RECORDS FOR THE EXERCISE >>

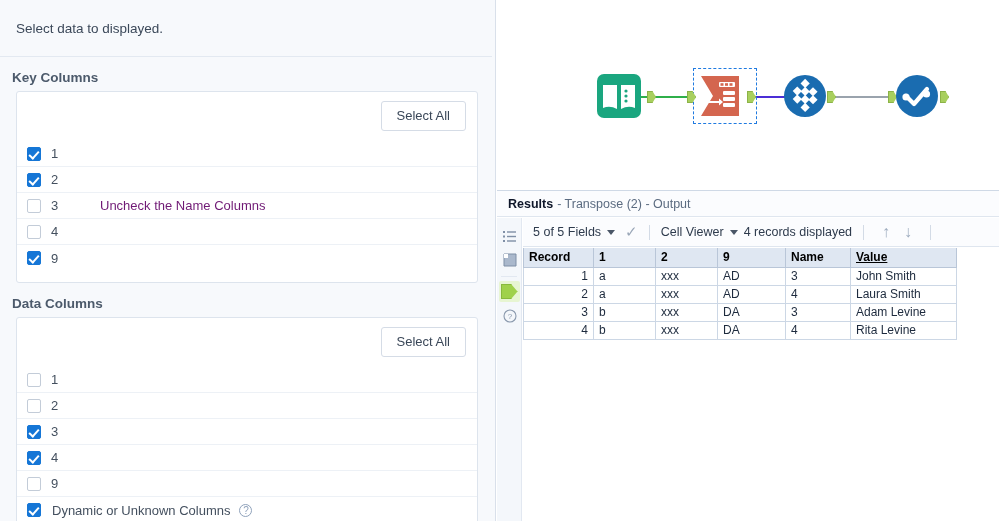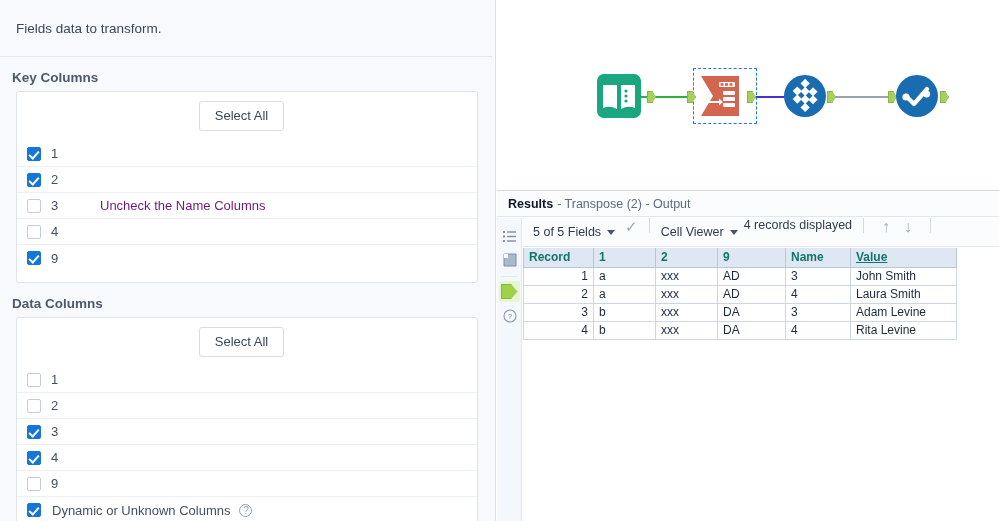"Fields data to transform." div.instruction-row { text: Fields data to transform -> Select data to displayed }
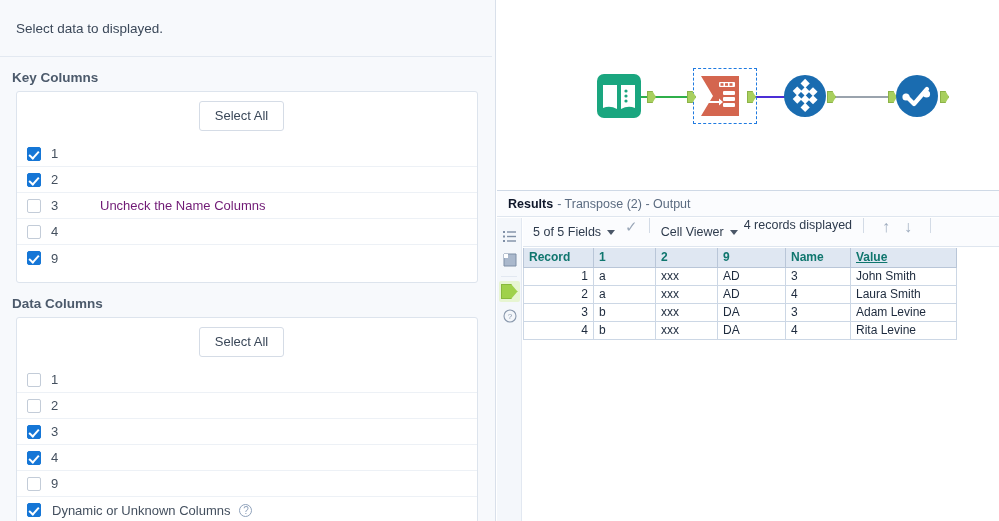"Select All" .select-all-bar { justify-content: center -> flex-end }
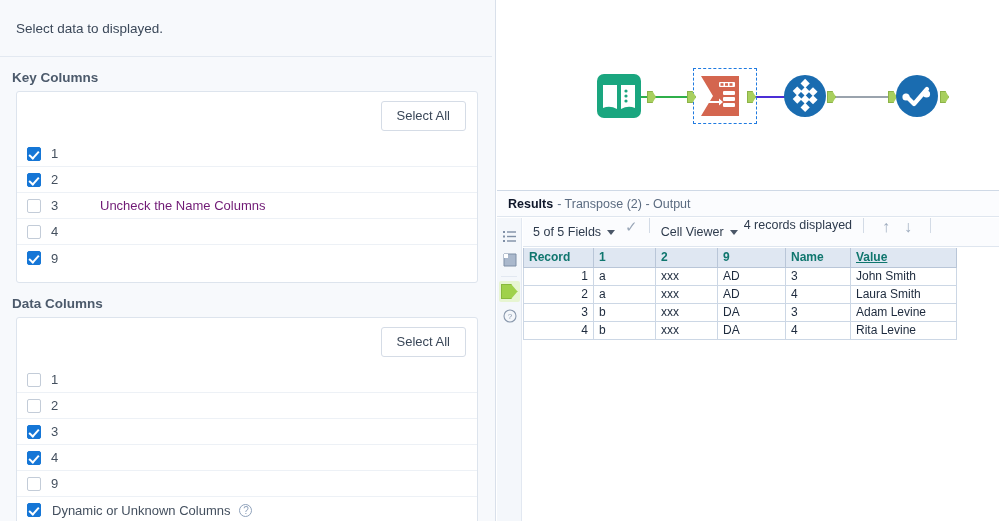"5 of 5 Fields" #grid-toolbar { align-items: none -> center }
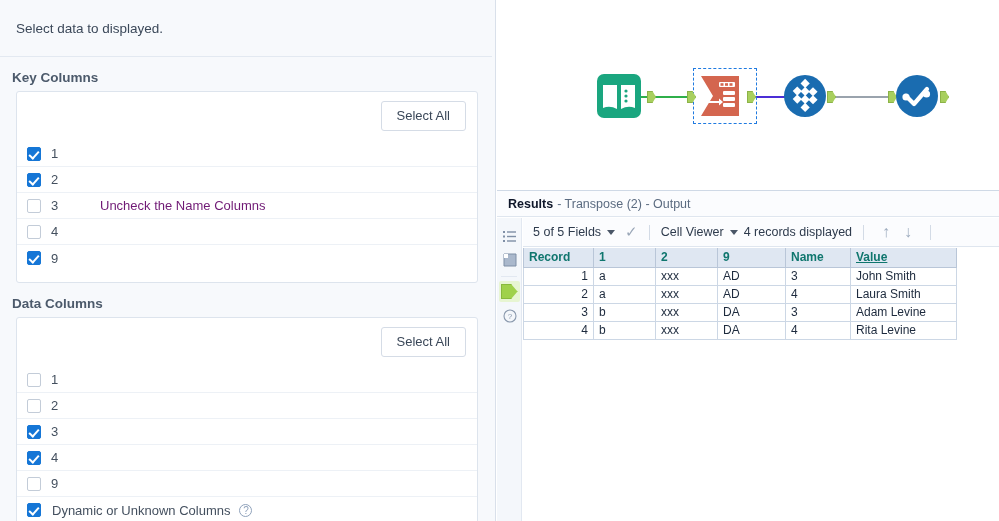"Record" table.grid th { color: #0f766e -> #000000 }
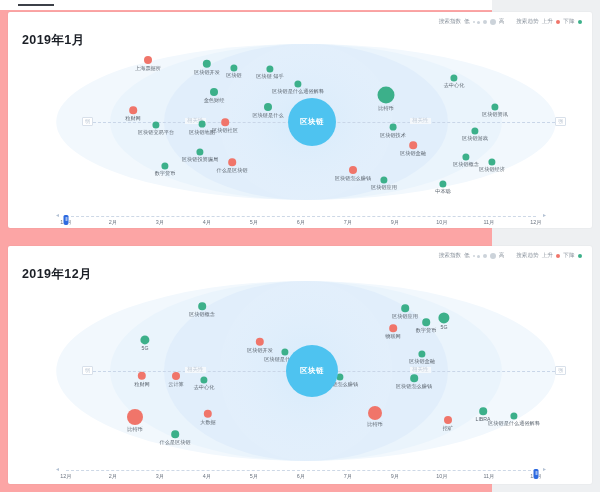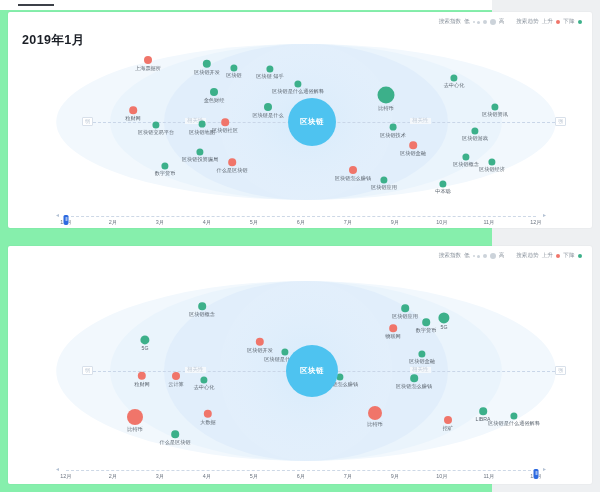"2019年1月" .app { background: #86efac -> #fca5a5 }
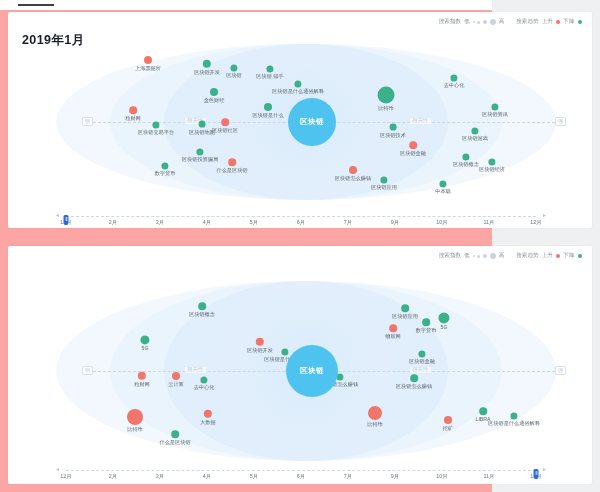"2019年12月" div.panel-title { html: none -> <div>2019年12月</div> }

ACTIVITY >>
Repeat exactly the lines from the start of the entries down to the line with "color: #0f766e ->", keeping both ends but none of the pictures.

SOLUTION >>
"Fields data to transform." div.instruction-row { text: Fields data to transform -> Select data to displayed }
"Select All" .select-all-bar { justify-content: center -> flex-end }
"5 of 5 Fields" #grid-toolbar { align-items: none -> center }
"Record" table.grid th { color: #0f766e -> #000000 }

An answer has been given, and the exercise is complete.